I've used Killrust products before with pretty good success on the tray of an old ute that was in very bad shape - have a look at http://www.wattyl.com.au/DIY/Pages/killrust.aspx , it seems like they have a top coat product down the very bottom that is made for exterior roofing. 
There was a lot of rusty nooks and crannies in the back of it, and I wouldn't say I did an excellent job of removing all the rust with the wire brush, but the Killrust seemed pretty forgiving.

----------


## Cooky

I've used killrust or the equivalent products, straight from hardware stores, in the past. Worked fine as far as I know. Did it on steel beams. I iron brushed a bit first then slapped it liberally. 
Cheers
Cooky

----------


## BlackF

Hej! 
There was an Australian product called "Ferronite" which converted rust into a "non-problem". It reacted with the rust (ferrous oxides) and produced a benign organic product that could be painted over; the manufacturers also claimed that it continued to work and stopped rust from forming.

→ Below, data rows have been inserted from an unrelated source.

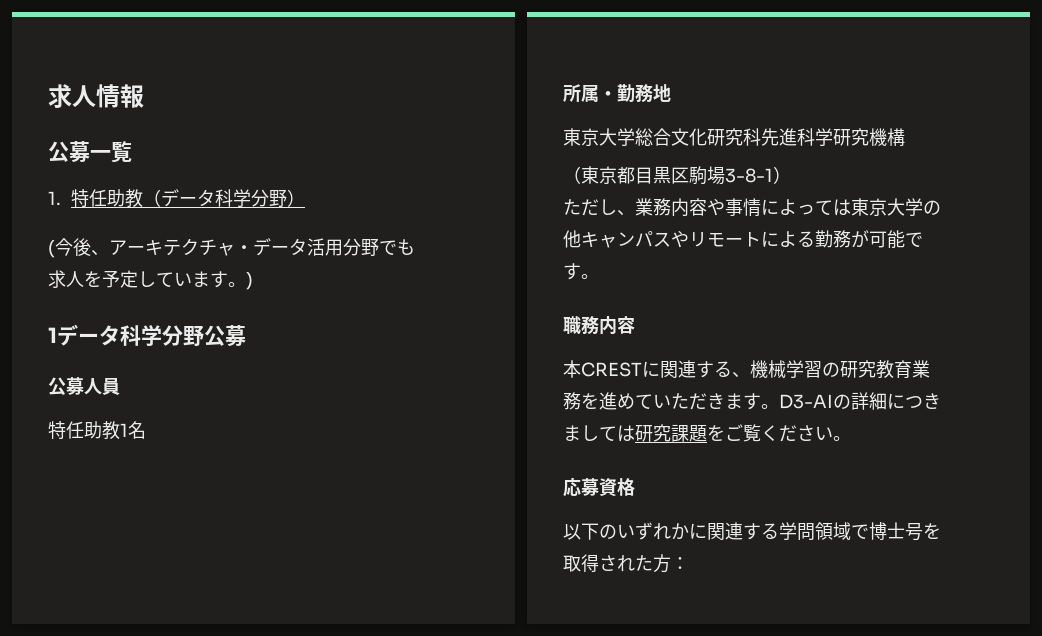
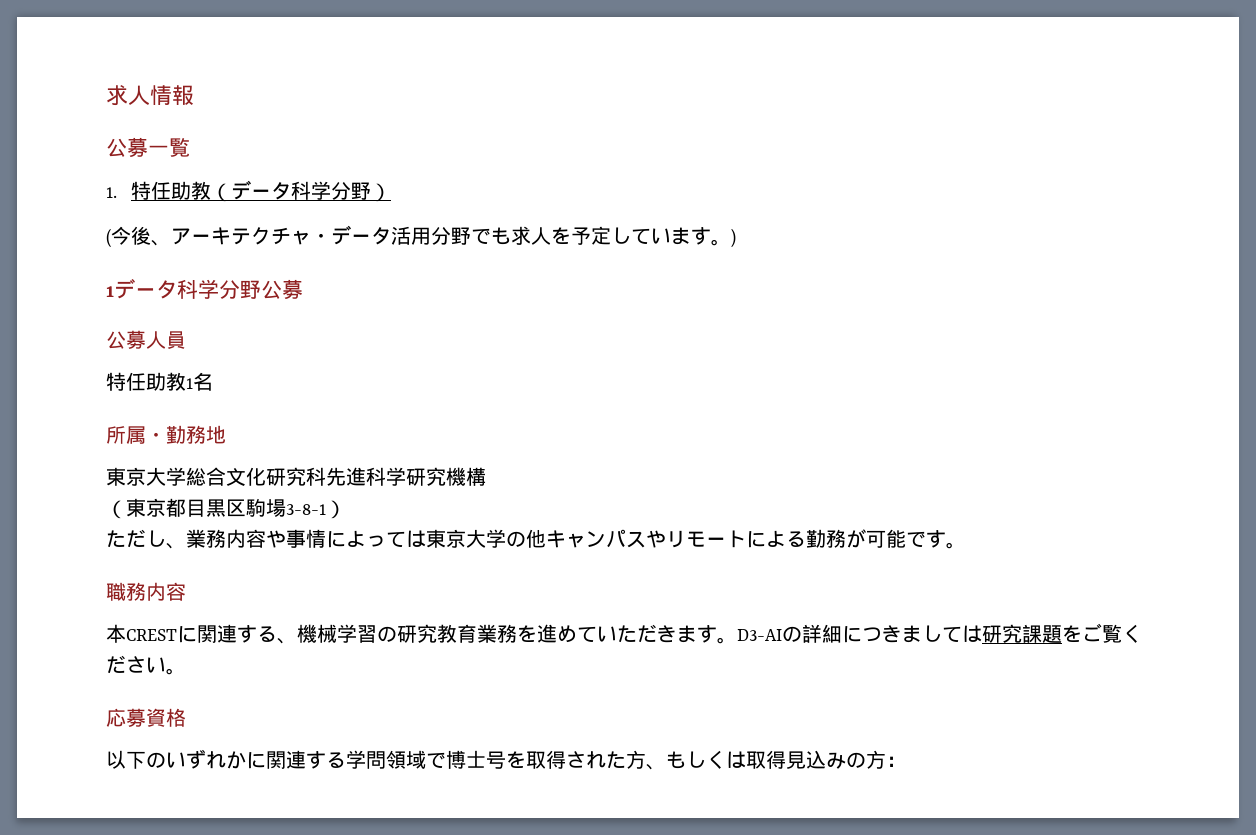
- 以下のいずれかに関連する学問領域で博士号を取得された方：
+ 以下のいずれかに関連する学問領域で博士号を取得された方、もしくは取得見込みの方：

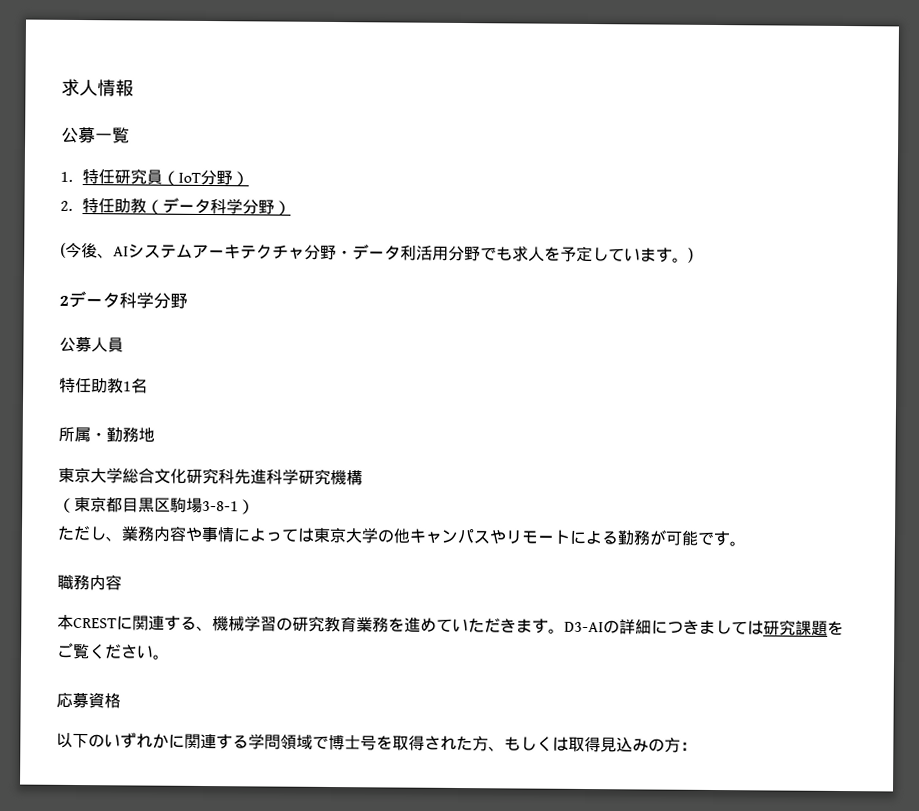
- 1.特任助教（データ科学分野）
+ 1.特任研究員（IoT分野）
+ 2.特任助教（データ科学分野）
- (今後、アーキテクチャ・データ活用分野でも求人を予定しています。)
+ (今後、AIシステムアーキテクチャ分野・データ利活用分野でも求人を予定しています。)
- 1データ科学分野公募
+ 2データ科学分野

It did not need any special preparation ie acid etching and the like. 
It was reasonably priced when compared to other products.  
Not sure if it still around. 
Cheers 
The Black One

----------


## Bleedin Thumb

I just had to do part of my roof, it had rusted at the flashing because the previous owner had place steel mesh under the flashing to stop leaves getting stuck under - electrolysis was the result. :Mad:  
 First I hit the rusted area with Phosphoric acid (rust converter) to neutralise the rust - carefully applies so as to not destroy undamaged iron. Then I plugged any small pin holes with a Silastic product (cant remember the code) then I hit it with endrust self primer and  some colours to blend it in with the original silver gal colour (artistic camouflage)....it looks good from a distance....the more distance the better though :Wink:  
I used spray cans for the paint as I only had to do 2 sq.m all up. 
As you say it will give the roof another 5 years...I hope.

----------


## sean@nthnsw

Thanks for the reply to my original post everyone  :Biggrin:  
Will certainly be investigating some of the info provided further when I get time! 
At the moment I'm committed to building some overhead kitchen cabinets ( which is whole other story and on a different thread) 
Just thinking to my self .. that by the time I do all the things that need doing to the kitchen first..... it's gonna be going into summer (summer comes early up here in Nth NSW) .....*have you ever seen a cat on a hot tin roof* ...*No*?... me either and you're not likely to see me up on a hot tin roof in summer either!  :Biggrin:

----------